» **Exercise instructions**
Please restate the data below word for word, omitting all images.
Start of Dataset records
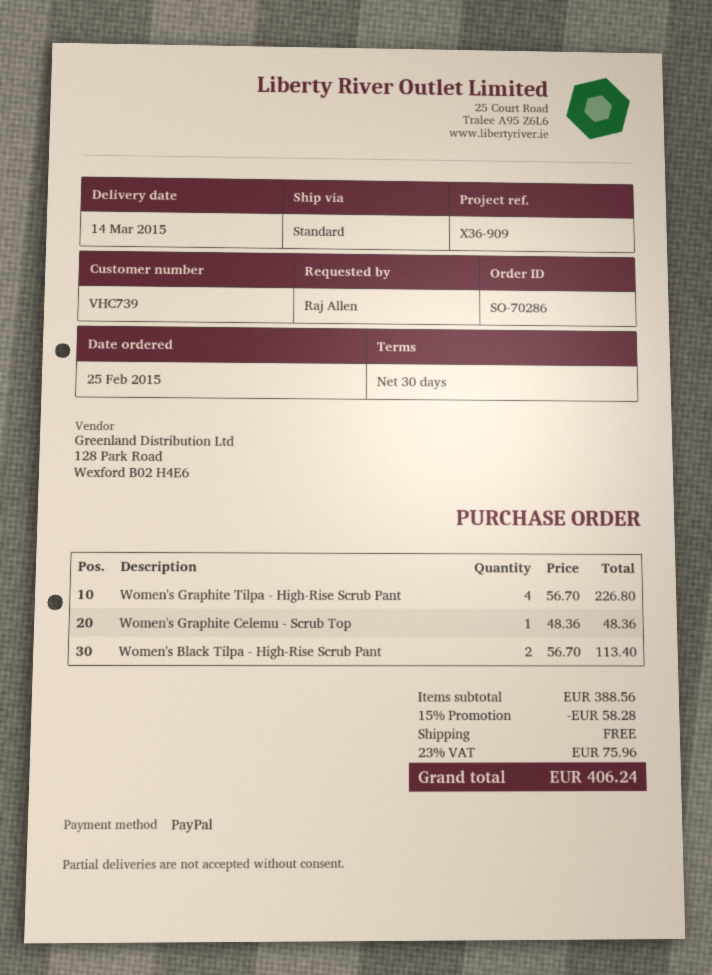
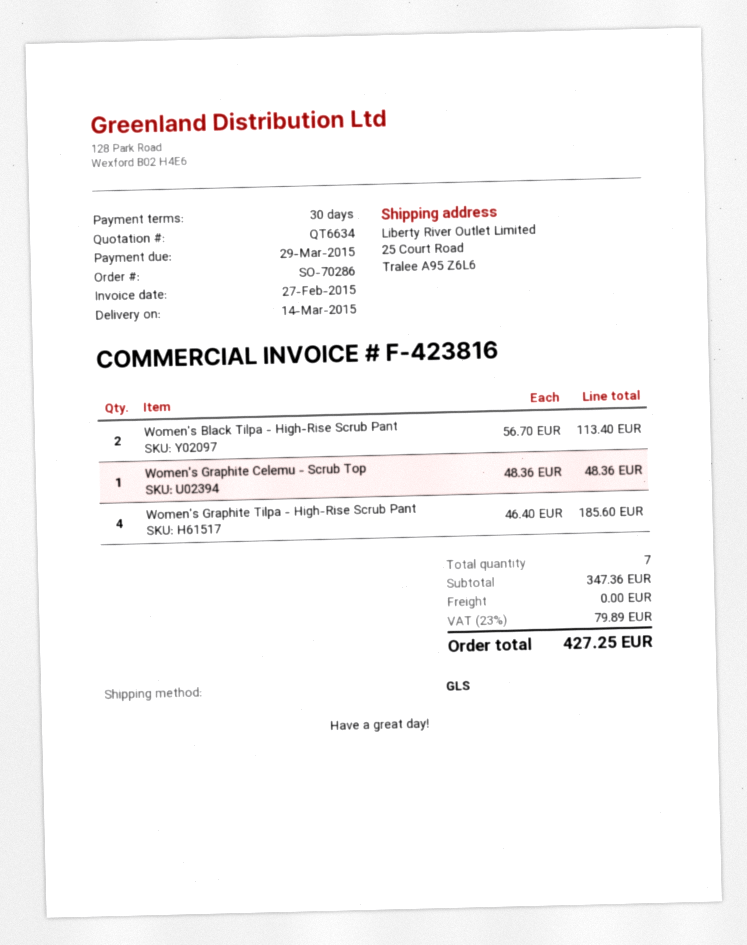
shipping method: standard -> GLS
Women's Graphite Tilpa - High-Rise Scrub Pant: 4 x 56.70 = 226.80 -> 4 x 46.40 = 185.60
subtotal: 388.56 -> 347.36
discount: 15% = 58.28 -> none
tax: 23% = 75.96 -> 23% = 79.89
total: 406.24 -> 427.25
End of Dataset records
» **Answer section**
shipping method: standard -> GLS
Women's Graphite Tilpa - High-Rise Scrub Pant: 4 x 56.70 = 226.80 -> 4 x 46.40 = 185.60
subtotal: 388.56 -> 347.36
discount: 15% = 58.28 -> none
tax: 23% = 75.96 -> 23% = 79.89
total: 406.24 -> 427.25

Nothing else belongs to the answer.